Jakarta – Keterbatasan lahan pemakaman di DKI Jakarta memaksa TPU menerapkan sistem tumpang jenazah, termasuk di TPU Pejaten Barat di mana satu liang lahat bisa berisi hingga empat jenazah. Operator TPU, Maulana, mengungkapkan bahwa kondisi ini terjadi karena lahan sudah penuh sejak 2015. “Ada beberapa mungkin yang waktu itu memang lahan di mana-mana sudah susah kan, ada empat (jenazah), tapi enggak tahu cuma ada berapa (liang) gitu,” ujarnya pada Kamis (23/10).

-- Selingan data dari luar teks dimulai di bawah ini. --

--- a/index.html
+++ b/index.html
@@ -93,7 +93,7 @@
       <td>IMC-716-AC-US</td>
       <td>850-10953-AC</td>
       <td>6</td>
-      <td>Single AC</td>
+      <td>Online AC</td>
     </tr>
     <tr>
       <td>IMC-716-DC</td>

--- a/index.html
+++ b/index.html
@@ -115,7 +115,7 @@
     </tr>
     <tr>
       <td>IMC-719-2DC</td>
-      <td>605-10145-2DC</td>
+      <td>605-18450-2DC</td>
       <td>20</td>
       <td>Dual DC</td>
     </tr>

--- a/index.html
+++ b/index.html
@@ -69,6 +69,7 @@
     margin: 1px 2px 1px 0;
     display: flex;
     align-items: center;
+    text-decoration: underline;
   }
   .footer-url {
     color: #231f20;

Maulana menjelaskan standar normal satu liang hanya untuk tiga jenazah, dan tumpang hanya boleh untuk keluarga dekat dengan persetujuan pemegang surat makam. “Standarnya sih tiga. Satu liang tiga jenazah,” katanya. “Enggak bisa asal tumpang begitu saja. Atas persetujuan dia (pemegang surat), kalau memang mau ditumpang di sini ya kita layani.” TPU Pejaten Barat, yang khusus Muslim, dikelola tujuh petugas dan ramai saat Jumat atau munggahan.

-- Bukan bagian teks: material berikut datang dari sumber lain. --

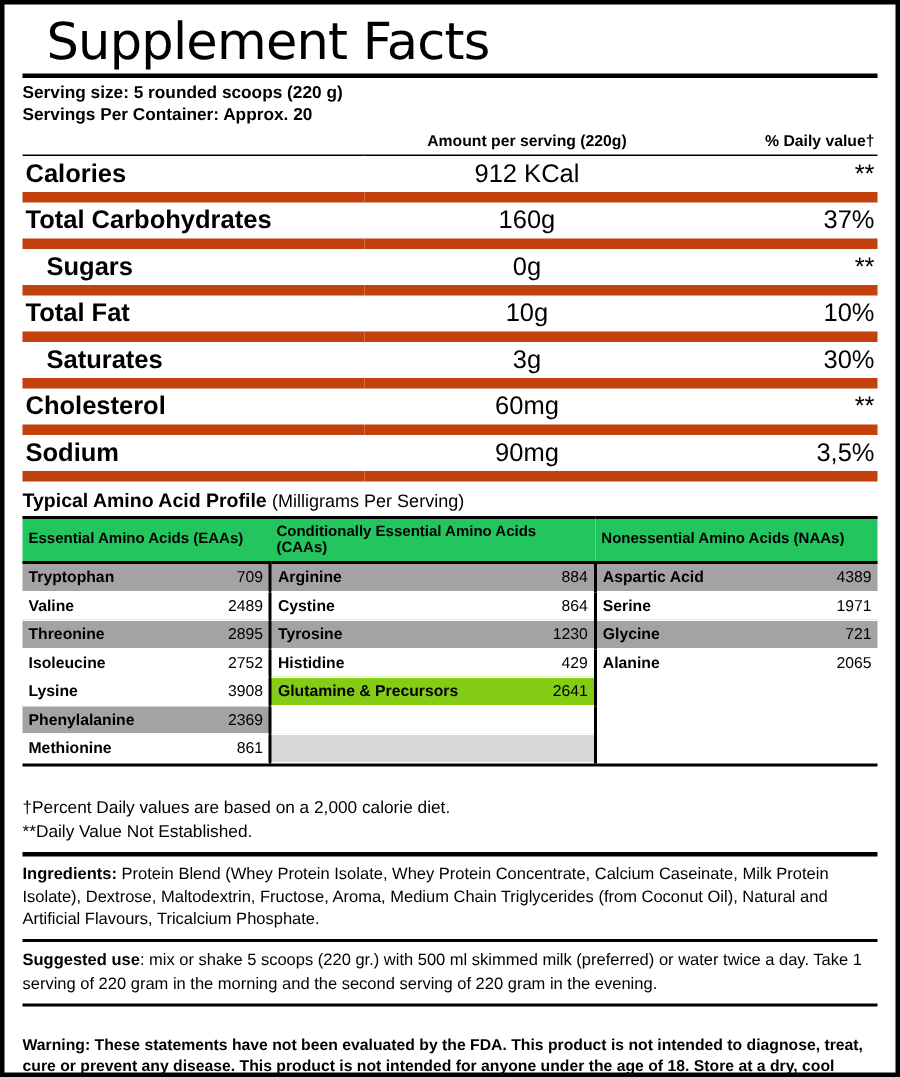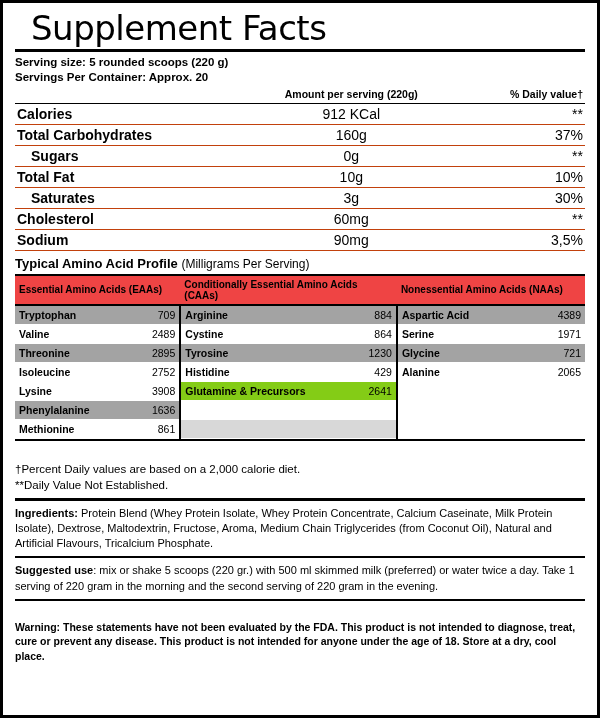--- a/index.html
+++ b/index.html
@@ -55,8 +55,8 @@
   table.nutri th.right { text-align: right; }
   table.nutri td {
     padding: 2px 2px;
-    border-bottom: 1px solid #c2410c;
-    font-size: 14px;
+    border-bottom: 7px solid #c2410c;
+    font-size: 17px;
   }
   td.nutrient {
     font-weight: bold;

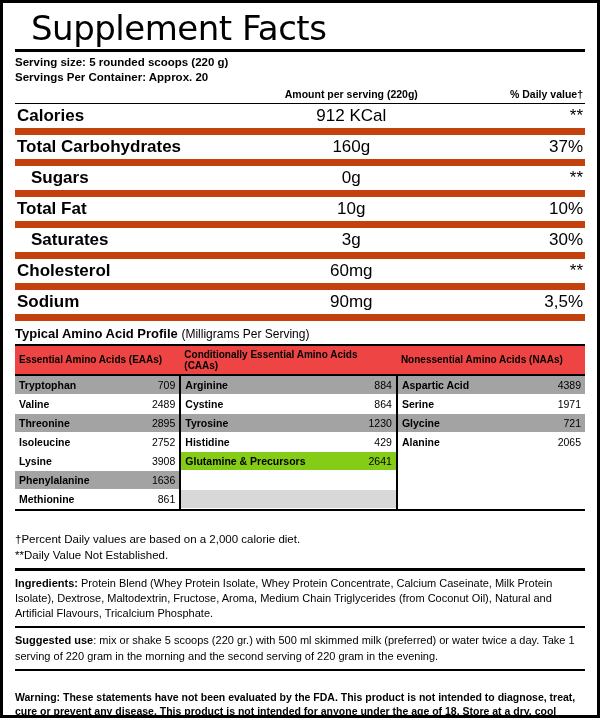--- a/index.html
+++ b/index.html
@@ -98,7 +98,7 @@
     padding: 3px 4px;
     border-top: 2px solid #000;
     border-bottom: 2px solid #000;
-    background: #ef4444;
+    background: #22c55e;
   }
   table.amino td {
     padding: 3px 4px;

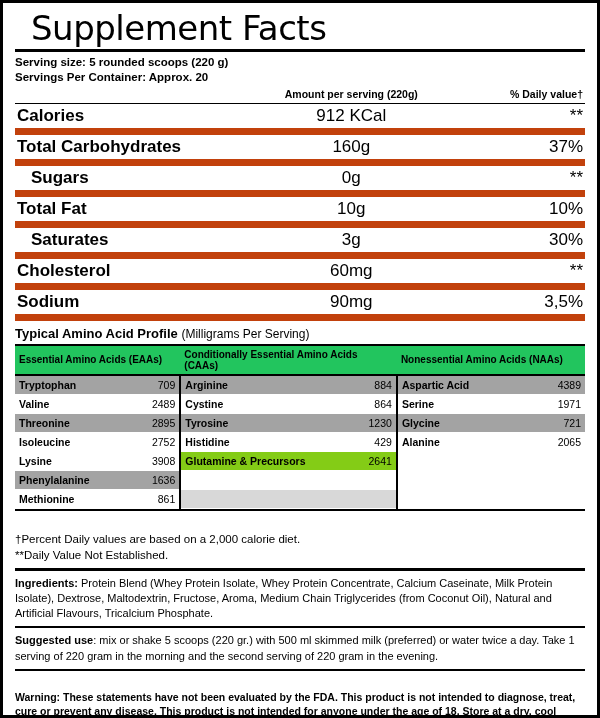--- a/index.html
+++ b/index.html
@@ -308,7 +308,7 @@
         <td>
           <div class="cellpair">
             <span style="font-weight:bold">Phenylalanine</span>
-            <span>1636</span>
+            <span>2369</span>
           </div>
         </td>
         <td class="grp-sep" style="background:#fff">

Dinas Pertamanan DKI mengonfirmasi 69 dari 80 TPU sudah penuh, hanya 11 yang masih layani pemakaman baru seperti Rawa Terate dan Tanah Kusir. “Dari 80 lokasi TPU yang tersebar di lima wilayah DKI, 69 TPU sudah penuh dan hanya menerima pelayanan makam tumpang,” kata M Fajar Sauri. Gubernur Pramono Anung perintahkan buka TPU baru. “Saya meminta untuk dibuka TPU-TPU baru yang memungkinkan. Sekarang ini sedang dilakukan oleh Dinas Pertamanan, Mudah-mudahan dalam waktu dekat akan ada,” ujarnya.